Monday, December 8, 2008

A character in the wrong cafe

Today I saw a woman who I want to be a character in one of my future books. She was incredible.

The immediate distraction from my magazine in the Barnes & Noble Cafe was her hat. It was not a normal hat that you would see a person wearing, nor an abnormal one that was unfitting. It was simply perfect- for her. This hat was roughly 17 inches in diameter and looked like a porcupine was sent to the chopping block so it could be used in its next life as a hat. This tan fur-like, spiky fuzz protruded as a 4-inch wide band around the circumference of the hat, which was black on the crown of her head.

The minx fur coat fell straight from the middle of the back of her neck to her skinny ankles. It was coat in an array of brown shades of the fur. I can only imagine what it feels like to wear a coat like that; I do believe she liked how it felt like someone was constantly close to you and hugging you, due to its weight and thickness.

Her black shoes of a 4-inch block heel had her tiny feet tucked neatly into their thick strap that wound itself around her foot. Striking away from the black-brown theme, her toenails were the color of pinky salmon mixed into the orange guts of a pumpkin. It was marvelous. If nails could ever say anything, her nails did. The chic of her outerwear, minus the heels reminiscent of the 90's, created a dichotomy in her nature simply from the color of her toenails. From there, I had to check her fingers, just to see. I wasn't disappointed. The same sunset-orange-gone-wrong color poked out in dots from the folds of her heavy minx coat as she poured sugar into her Starbucks take-out cup.

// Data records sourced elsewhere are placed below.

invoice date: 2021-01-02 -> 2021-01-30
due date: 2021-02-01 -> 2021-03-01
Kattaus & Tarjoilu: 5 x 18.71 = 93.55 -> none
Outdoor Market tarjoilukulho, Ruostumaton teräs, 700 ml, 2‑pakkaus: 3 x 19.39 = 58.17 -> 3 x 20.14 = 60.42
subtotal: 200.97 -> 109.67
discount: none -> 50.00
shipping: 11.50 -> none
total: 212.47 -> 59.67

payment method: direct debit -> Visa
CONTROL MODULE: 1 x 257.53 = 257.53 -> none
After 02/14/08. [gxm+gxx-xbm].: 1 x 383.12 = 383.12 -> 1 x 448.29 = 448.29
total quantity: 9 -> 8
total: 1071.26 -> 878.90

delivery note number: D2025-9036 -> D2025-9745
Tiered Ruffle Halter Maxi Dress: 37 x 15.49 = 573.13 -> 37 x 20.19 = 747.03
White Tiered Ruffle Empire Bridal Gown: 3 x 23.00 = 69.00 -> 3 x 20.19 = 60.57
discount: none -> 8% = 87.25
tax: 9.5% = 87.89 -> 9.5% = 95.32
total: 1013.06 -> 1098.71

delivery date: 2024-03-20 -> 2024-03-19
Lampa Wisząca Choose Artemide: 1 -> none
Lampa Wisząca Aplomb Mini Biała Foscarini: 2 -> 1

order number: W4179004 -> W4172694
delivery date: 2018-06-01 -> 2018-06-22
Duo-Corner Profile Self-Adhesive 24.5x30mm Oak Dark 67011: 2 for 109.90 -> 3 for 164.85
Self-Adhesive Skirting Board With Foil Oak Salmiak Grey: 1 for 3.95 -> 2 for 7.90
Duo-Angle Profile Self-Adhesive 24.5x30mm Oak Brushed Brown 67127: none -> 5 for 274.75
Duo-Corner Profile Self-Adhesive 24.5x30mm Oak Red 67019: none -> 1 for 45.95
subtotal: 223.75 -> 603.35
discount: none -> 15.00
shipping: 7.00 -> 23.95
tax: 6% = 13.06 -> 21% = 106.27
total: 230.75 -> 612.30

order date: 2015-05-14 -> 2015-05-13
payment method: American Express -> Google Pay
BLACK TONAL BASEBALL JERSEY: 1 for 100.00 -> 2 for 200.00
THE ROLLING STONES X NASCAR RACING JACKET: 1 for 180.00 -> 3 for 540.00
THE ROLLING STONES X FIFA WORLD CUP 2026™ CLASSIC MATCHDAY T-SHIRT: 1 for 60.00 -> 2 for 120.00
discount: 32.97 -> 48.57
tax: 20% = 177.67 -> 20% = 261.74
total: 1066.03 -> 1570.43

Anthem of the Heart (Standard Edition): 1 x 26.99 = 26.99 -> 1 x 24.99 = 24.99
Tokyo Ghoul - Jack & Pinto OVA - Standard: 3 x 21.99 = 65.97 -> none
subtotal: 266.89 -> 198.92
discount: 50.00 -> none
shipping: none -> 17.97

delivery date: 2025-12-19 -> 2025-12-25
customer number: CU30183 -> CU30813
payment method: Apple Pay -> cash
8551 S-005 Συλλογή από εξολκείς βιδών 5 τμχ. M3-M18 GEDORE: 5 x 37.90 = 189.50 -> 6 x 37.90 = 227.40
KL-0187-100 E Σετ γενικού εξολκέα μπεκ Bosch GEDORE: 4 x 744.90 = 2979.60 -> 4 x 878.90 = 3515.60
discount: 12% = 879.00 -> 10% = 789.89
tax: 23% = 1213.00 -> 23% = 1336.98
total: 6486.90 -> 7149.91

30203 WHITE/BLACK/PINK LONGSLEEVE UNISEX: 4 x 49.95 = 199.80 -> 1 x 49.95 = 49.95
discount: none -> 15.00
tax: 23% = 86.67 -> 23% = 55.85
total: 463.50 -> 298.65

As she picked her way across the cafe in a stilt-like, careful manner, she shimmied past a man bent over at the magazine rack as she carried her hot drink and magazine over to a round table by the picture window. I expected her to meet a man. I was disappointed when she didn't. After she sat down, I nonchalantly morphed my flabbergasted gaze into a curious inspection of my Writer's Digest magazine as she looked around for a moment. I felt bad for meticulously observing her as if she were in a fish tank.

I did have to look up again in the next few seconds, and my eyes widened as my head tilted a bit. She was reading some fashion and gossip magazine, and made the motions as if she were becoming very hot. She then proceeded to open her hugging coat and push it towards the back of her shoulders instead of just taking it off. She had on a dazzly, strapless dress of some sort! I couldn't believe it. God love her, this lady had to be in her late 60's, and she had these tiny collarbones and shoulder sockets that her tired skin stretched over. She continued browsing her juicy magazine with teal-eyelined eyes. At times she would purse her delicately-lipsticked and lined lips in a dramatic reading of an especially interesting piece of news.

This lady would have been perfect sipping a glass of Bordeaux wine at 6 am outside a sleepy cafe on a strip club and motel-lined street in Paris. She was unbelieveably out of place at 5:00 on a Monday night at Barnes & Noble cafe in Reading, Pennsylvania. Yet, she made my night. What a strange lady. How perfect for a writer.